About this task: Take every line of the material below that includes the string "Nicotine" and copy it out.

Stored data:
▶

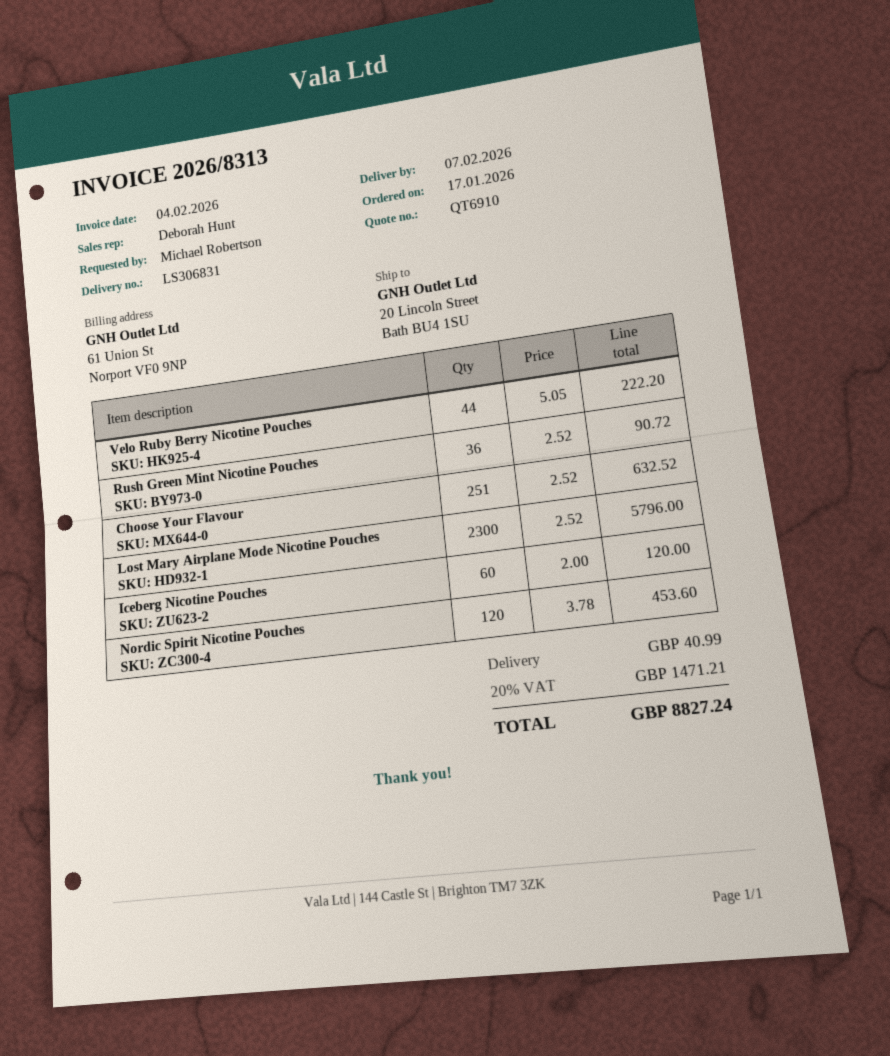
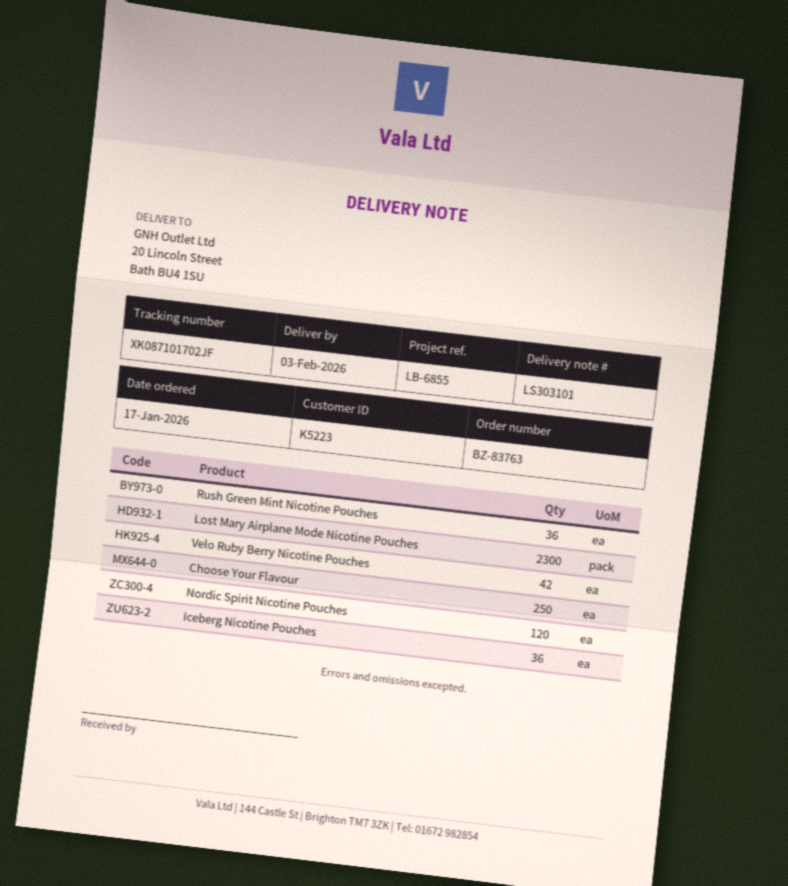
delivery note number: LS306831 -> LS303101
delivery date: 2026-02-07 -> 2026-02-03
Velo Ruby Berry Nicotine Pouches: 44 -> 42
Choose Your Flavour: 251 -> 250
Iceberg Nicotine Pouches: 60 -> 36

◀
▶

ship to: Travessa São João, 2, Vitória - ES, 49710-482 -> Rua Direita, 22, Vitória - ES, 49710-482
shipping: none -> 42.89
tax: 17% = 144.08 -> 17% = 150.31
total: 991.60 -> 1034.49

◀

Response to this exercise:
Velo Ruby Berry Nicotine Pouches: 44 -> 42
Iceberg Nicotine Pouches: 60 -> 36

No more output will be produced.